Following Tuesday’s hotter-than-expected CPI data, the focus will turn to more data as we approach the latter half of the week, with retail sales , jobless claims and consumer sentiment among the data highlights in the next couple of days.

If this week's upcoming data, especially retail sales, continue to showcase economic resilience in the US, it is likely to bolster the US dollar further.

Apart from profit-taking after solid post-CPI gains, one other factor that helped to weigh on the dollar over the past day and a half has been the improvement in risk appetite insofar as the global equity market is concerned.

This morning saw Germany’s DAX index hit a fresh record high, despite cautious comments from ECB President Christine Lagarde, and mixed earnings.

Sentiment improved after US tech megacaps rebounded on Wednesday, following the CPI-related sell-off the day before. The speedy improvement in sentiment helped to lift some of the risk-sensitive commodity dollars against the greenback.

The EUR/USD recovered a tad after Lagarde said rising wages are increasingly becoming a pivotal consideration for policymakers as they evaluate the timing for initiating interest rate reductions.

Weak data in the UK kept the dollar’s losses in check, however.

Dollar Index testing key support

Ahead of the above-mentioned data releases, the dollar index has now reached the top of a key support area between 104.26 to 104.60.

The upper end of this range was resistance from last week, while the lower end converges with the high from December.

The DXY will need to stay above this pivotal area to maintain its bullish bias. Failure to do so would be a bearish outlook, particularly when you consider how strong the inflation data was on Tuesday.

The line in the sand for me is at 103.90, the low of this week. Any move below that would invalidate the short-term bullish technical picture as it will create a lower low.

DXY Daily Chart

Assuming that the above support area will continue to hold, the Dollar Index may rise above 105.00 initially ahead of 105.65 next, with the latter being an old support area.

USD/JPY probing 150.00 – here’s how to trade it

Among the dollar pairs to watch is the USD/JPY , which is potentially setting up interesting trading opportunities, as it trades near the pivotal 150.00 mark.

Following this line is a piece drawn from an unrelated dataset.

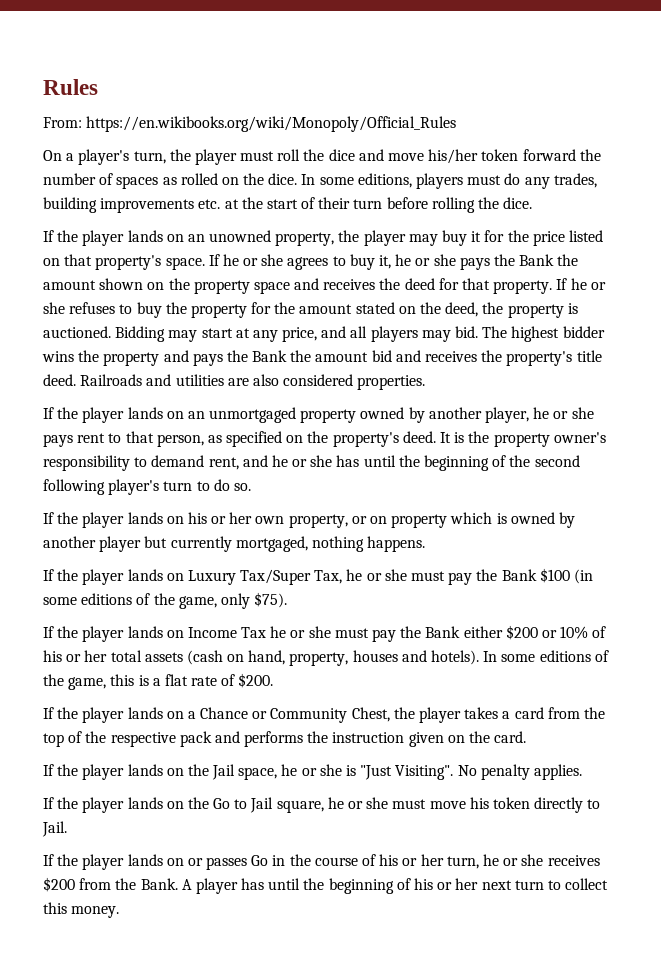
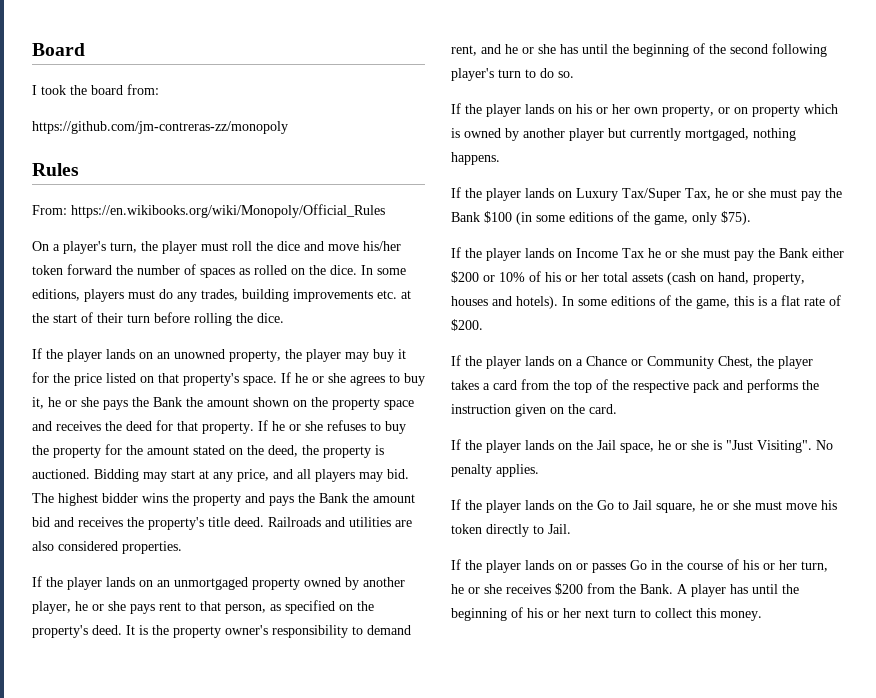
+ Board
+ I took the board from:
+ https://github.com/jm-contreras-zz/monopoly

The USD/JPY has had difficulty sustaining a breakout above the 150.00 handle in the past couple of years as you can see on the weekly chart:

USD/JPY Weekly

But a cup-and-handle continuation formation here is pointing to an eventual breakout.

In the short term, support around the 150.00 to 149.50 area needs to hold. The lower end of this range was the point of origin of this week’s breakout, as you can see from the daily chart:

USD/JPY Daily

Tuesday’s large thrust candle suggests more gains could be on the way. A quick recovery is now needed, for if that doesn’t happen then it will raise the risk of price losing momentum.

The line in the sand for me now is at 149.21 in the short-term outlook. This level was the low from Tuesday. A potential move below that level could lead to a sharp sell-off as stops resting below get tripped.

But if my base case scenario plays out and we see more gains, a rise back above Wednesday’s low is what I would be eying first, at 150.35.

Thereafter, liquidity above this week’s high at 150.89 could be the next target for the bulls, ahead of a potential run on the double top high of 181.90-181.95 area, where the USD/JPY had peaked in the last two years.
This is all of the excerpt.